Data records
········

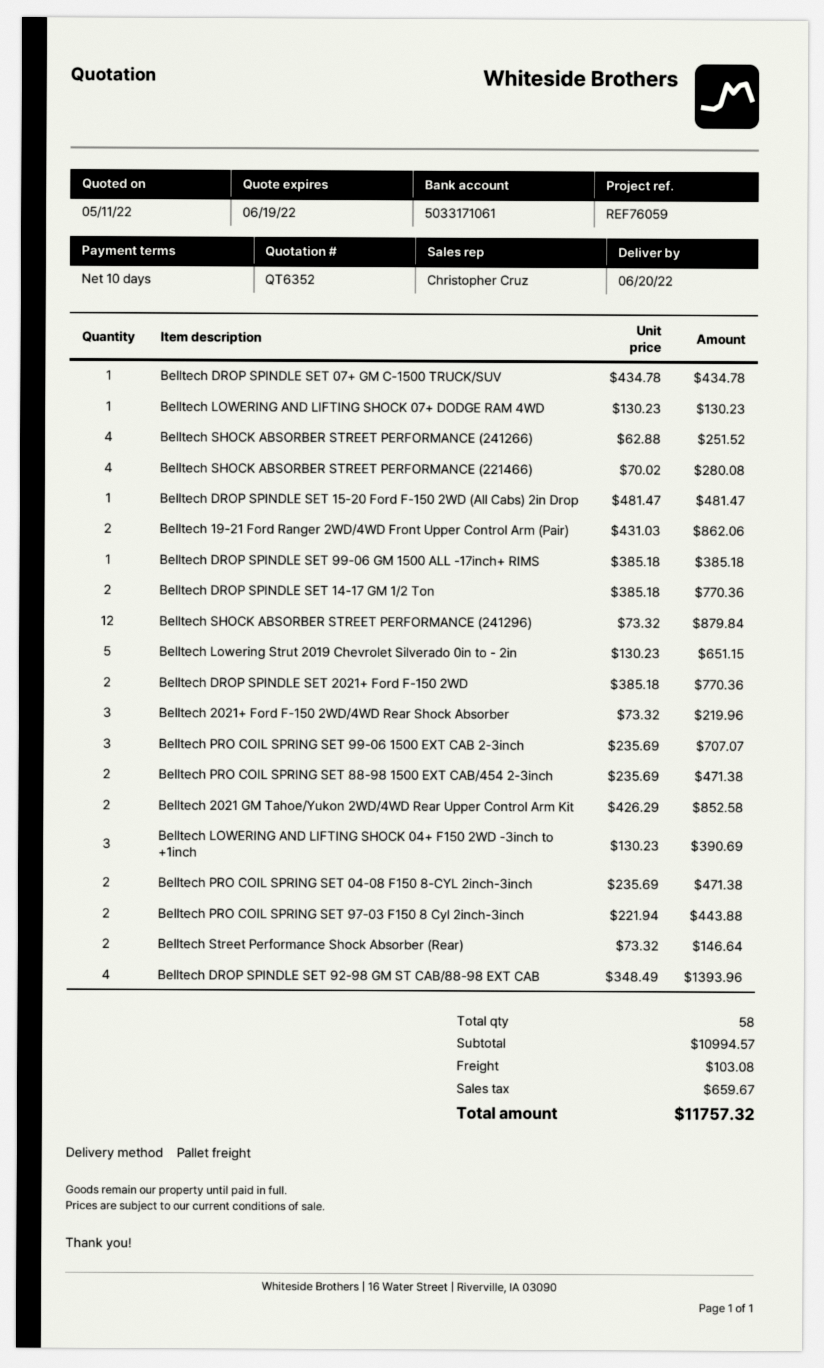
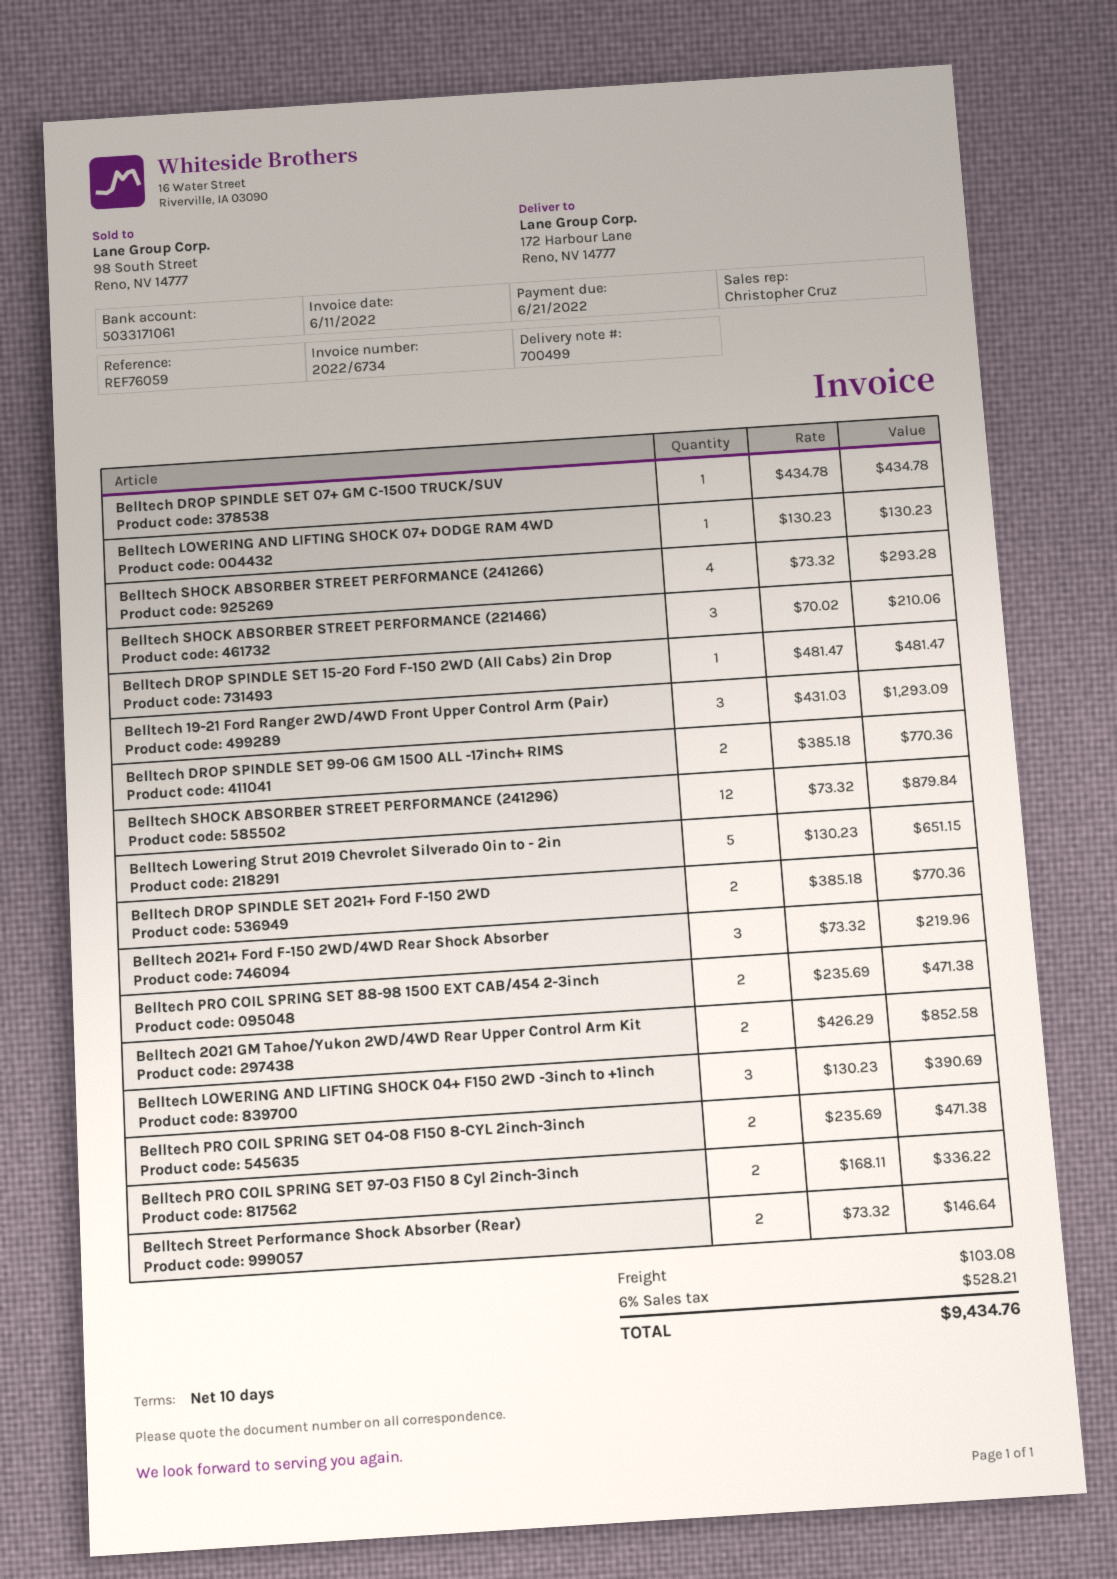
Belltech SHOCK ABSORBER STREET PERFORMANCE (241266): 4 x 62.88 = 251.52 -> 4 x 73.32 = 293.28
Belltech SHOCK ABSORBER STREET PERFORMANCE (221466): 4 x 70.02 = 280.08 -> 3 x 70.02 = 210.06
Belltech 19-21 Ford Ranger 2WD/4WD Front Upper Control Arm (Pair): 2 x 431.03 = 862.06 -> 3 x 431.03 = 1293.09
Belltech DROP SPINDLE SET 99-06 GM 1500 ALL -17inch+ RIMS: 1 x 385.18 = 385.18 -> 2 x 385.18 = 770.36
Belltech DROP SPINDLE SET 14-17 GM 1/2 Ton: 2 x 385.18 = 770.36 -> none
Belltech PRO COIL SPRING SET 99-06 1500 EXT CAB 2-3inch: 3 x 235.69 = 707.07 -> none
Belltech PRO COIL SPRING SET 97-03 F150 8 Cyl 2inch-3inch: 2 x 221.94 = 443.88 -> 2 x 168.11 = 336.22
Belltech DROP SPINDLE SET 92-98 GM ST CAB/88-98 EXT CAB: 4 x 348.49 = 1393.96 -> none
tax: 659.67 -> 528.21
total: 11757.32 -> 9434.76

········

▶ **What you will do**: From the line containing "Belltech DROP SPINDLE SET 14-17" to the last line of the data above, copy each line exactly and add nothing.

▶ **Result of this exercise**:
Belltech DROP SPINDLE SET 14-17 GM 1/2 Ton: 2 x 385.18 = 770.36 -> none
Belltech PRO COIL SPRING SET 99-06 1500 EXT CAB 2-3inch: 3 x 235.69 = 707.07 -> none
Belltech PRO COIL SPRING SET 97-03 F150 8 Cyl 2inch-3inch: 2 x 221.94 = 443.88 -> 2 x 168.11 = 336.22
Belltech DROP SPINDLE SET 92-98 GM ST CAB/88-98 EXT CAB: 4 x 348.49 = 1393.96 -> none
tax: 659.67 -> 528.21
total: 11757.32 -> 9434.76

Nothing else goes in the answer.